* The problem *
Your answer must be an exact copy of the data, without any pictures.

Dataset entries
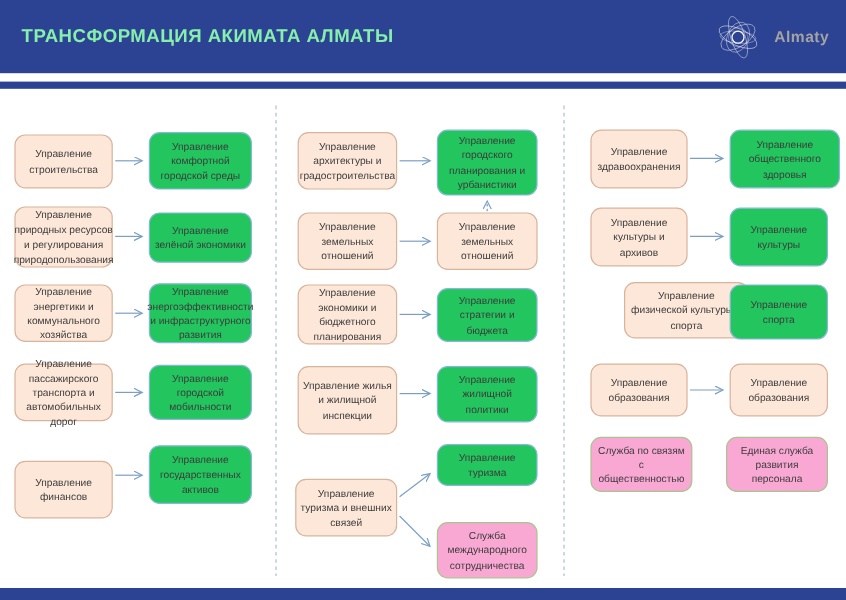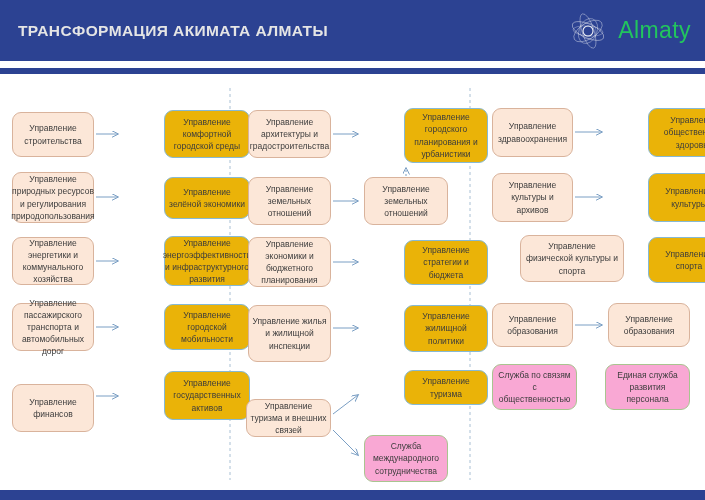--- a/index.html
+++ b/index.html
@@ -1,31 +1,31 @@
 <!DOCTYPE html>
 <html><head>
 <meta charset="utf-8">
 <style>
   html,body{margin:0;padding:0;background:#fff;}
   .page{position:relative;width:705px;height:500px;background:#ffffff;overflow:hidden;
         font-family:"Liberation Sans", sans-serif;}
   
   .hdr{position:absolute;left:0;top:0;width:705px;height:61px;background:#2c4292;
        display:flex;align-items:center;justify-content:space-between;box-sizing:border-box;padding:0 14px 0 18px;}
-  .hdr h1{margin:0;color:#e5e5e5;font-size:15.5px;font-weight:bold;letter-spacing:0.4px;}
+  .hdr h1{margin:0;color:#86efac;font-size:15.5px;font-weight:bold;letter-spacing:0.4px;}
   .brand{display:flex;align-items:center;gap:8px;}
-  .brand .bname{color:#22c55e;font-size:23px;font-weight:400;letter-spacing:0.4px;}
+  .brand .bname{color:#a3a3a3;font-size:13px;font-weight:700;letter-spacing:0.4px;}
   .stripe{position:absolute;left:0;top:68px;width:705px;height:6px;background:#2c4292;}
   .footer{position:absolute;left:0;top:490px;width:705px;height:10px;background:#2c4292;}
   
   .box{position:absolute;box-sizing:border-box;border-radius:9px;display:flex;align-items:center;
        justify-content:center;text-align:center;font-size:8.5px;line-height:1.42;color:#3c3c3c;
        padding:2px 3px;}
   .old{background:#fce7d8;border:1px solid #d9b39c;}
-  .new{background:#eab308;border:1px solid #86b9d4;margin-left:40px;}
+  .new{background:#22c55e;border:1px solid #86b9d4;}
   .kept{background:#fce7d8;border:1px solid #d9b39c;}
   .svc{background:#f9a8d4;border:1px solid #a9c490;}
   .overlay{position:absolute;left:0;top:0;pointer-events:none;}
 </style>
 </head>
 <body>
 
 <div class="page">
 
   <div class="hdr">
@@ -91,21 +91,21 @@
   <div class="box new" style="left:124px;top:371px;width:86px;height:49px">Управление государственных активов</div>
 
   <div class="box old" style="left:248px;top:110px;width:83px;height:48px">Управление архитектуры и градостроительства</div>
   <div class="box new" style="left:364px;top:108px;width:84px;height:55px">Управление городского планирования и урбанистики</div>
   <div class="box old" style="left:248px;top:177px;width:83px;height:48px">Управление земельных отношений</div>
   <div class="box kept" style="left:364px;top:177px;width:84px;height:48px">Управление земельных отношений</div>
   <div class="box old" style="left:248px;top:237px;width:83px;height:50px">Управление экономики и бюджетного планирования</div>
   <div class="box new" style="left:364px;top:240px;width:84px;height:45px">Управление стратегии и бюджета</div>
   <div class="box old" style="left:248px;top:305px;width:83px;height:57px">Управление жилья и жилищной инспекции</div>
   <div class="box new" style="left:364px;top:305px;width:84px;height:47px">Управление жилищной политики</div>
-  <div class="box old" style="left:246px;top:399px;width:85px;height:38px">Управление туризма и внешних связей</div>
+  <div class="box old" style="left:246px;top:399px;width:85px;height:48px">Управление туризма и внешних связей</div>
   <div class="box new" style="left:364px;top:370px;width:84px;height:35px">Управление туризма</div>
   <div class="box svc" style="left:364px;top:435px;width:84px;height:47px">Служба международного сотрудничества</div>
 
   <div class="box old" style="left:492px;top:108px;width:81px;height:49px">Управление здравоохранения</div>
   <div class="box new" style="left:608px;top:108px;width:92px;height:49px">Управление общественного здоровья</div>
   <div class="box old" style="left:492px;top:173px;width:81px;height:49px">Управление культуры и архивов</div>
   <div class="box new" style="left:608px;top:173px;width:82px;height:49px">Управление культуры</div>
   <div class="box old" style="left:520px;top:235px;width:104px;height:47px">Управление физической культуры и спорта</div>
   <div class="box new" style="left:608px;top:237px;width:82px;height:46px">Управление спорта</div>
   <div class="box old" style="left:492px;top:303px;width:81px;height:44px">Управление образования</div>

* Final answer *
--- a/index.html
+++ b/index.html
@@ -1,31 +1,31 @@
 <!DOCTYPE html>
 <html><head>
 <meta charset="utf-8">
 <style>
   html,body{margin:0;padding:0;background:#fff;}
   .page{position:relative;width:705px;height:500px;background:#ffffff;overflow:hidden;
         font-family:"Liberation Sans", sans-serif;}
   
   .hdr{position:absolute;left:0;top:0;width:705px;height:61px;background:#2c4292;
        display:flex;align-items:center;justify-content:space-between;box-sizing:border-box;padding:0 14px 0 18px;}
-  .hdr h1{margin:0;color:#e5e5e5;font-size:15.5px;font-weight:bold;letter-spacing:0.4px;}
+  .hdr h1{margin:0;color:#86efac;font-size:15.5px;font-weight:bold;letter-spacing:0.4px;}
   .brand{display:flex;align-items:center;gap:8px;}
-  .brand .bname{color:#22c55e;font-size:23px;font-weight:400;letter-spacing:0.4px;}
+  .brand .bname{color:#a3a3a3;font-size:13px;font-weight:700;letter-spacing:0.4px;}
   .stripe{position:absolute;left:0;top:68px;width:705px;height:6px;background:#2c4292;}
   .footer{position:absolute;left:0;top:490px;width:705px;height:10px;background:#2c4292;}
   
   .box{position:absolute;box-sizing:border-box;border-radius:9px;display:flex;align-items:center;
        justify-content:center;text-align:center;font-size:8.5px;line-height:1.42;color:#3c3c3c;
        padding:2px 3px;}
   .old{background:#fce7d8;border:1px solid #d9b39c;}
-  .new{background:#eab308;border:1px solid #86b9d4;margin-left:40px;}
+  .new{background:#22c55e;border:1px solid #86b9d4;}
   .kept{background:#fce7d8;border:1px solid #d9b39c;}
   .svc{background:#f9a8d4;border:1px solid #a9c490;}
   .overlay{position:absolute;left:0;top:0;pointer-events:none;}
 </style>
 </head>
 <body>
 
 <div class="page">
 
   <div class="hdr">
@@ -91,21 +91,21 @@
   <div class="box new" style="left:124px;top:371px;width:86px;height:49px">Управление государственных активов</div>
 
   <div class="box old" style="left:248px;top:110px;width:83px;height:48px">Управление архитектуры и градостроительства</div>
   <div class="box new" style="left:364px;top:108px;width:84px;height:55px">Управление городского планирования и урбанистики</div>
   <div class="box old" style="left:248px;top:177px;width:83px;height:48px">Управление земельных отношений</div>
   <div class="box kept" style="left:364px;top:177px;width:84px;height:48px">Управление земельных отношений</div>
   <div class="box old" style="left:248px;top:237px;width:83px;height:50px">Управление экономики и бюджетного планирования</div>
   <div class="box new" style="left:364px;top:240px;width:84px;height:45px">Управление стратегии и бюджета</div>
   <div class="box old" style="left:248px;top:305px;width:83px;height:57px">Управление жилья и жилищной инспекции</div>
   <div class="box new" style="left:364px;top:305px;width:84px;height:47px">Управление жилищной политики</div>
-  <div class="box old" style="left:246px;top:399px;width:85px;height:38px">Управление туризма и внешних связей</div>
+  <div class="box old" style="left:246px;top:399px;width:85px;height:48px">Управление туризма и внешних связей</div>
   <div class="box new" style="left:364px;top:370px;width:84px;height:35px">Управление туризма</div>
   <div class="box svc" style="left:364px;top:435px;width:84px;height:47px">Служба международного сотрудничества</div>
 
   <div class="box old" style="left:492px;top:108px;width:81px;height:49px">Управление здравоохранения</div>
   <div class="box new" style="left:608px;top:108px;width:92px;height:49px">Управление общественного здоровья</div>
   <div class="box old" style="left:492px;top:173px;width:81px;height:49px">Управление культуры и архивов</div>
   <div class="box new" style="left:608px;top:173px;width:82px;height:49px">Управление культуры</div>
   <div class="box old" style="left:520px;top:235px;width:104px;height:47px">Управление физической культуры и спорта</div>
   <div class="box new" style="left:608px;top:237px;width:82px;height:46px">Управление спорта</div>
   <div class="box old" style="left:492px;top:303px;width:81px;height:44px">Управление образования</div>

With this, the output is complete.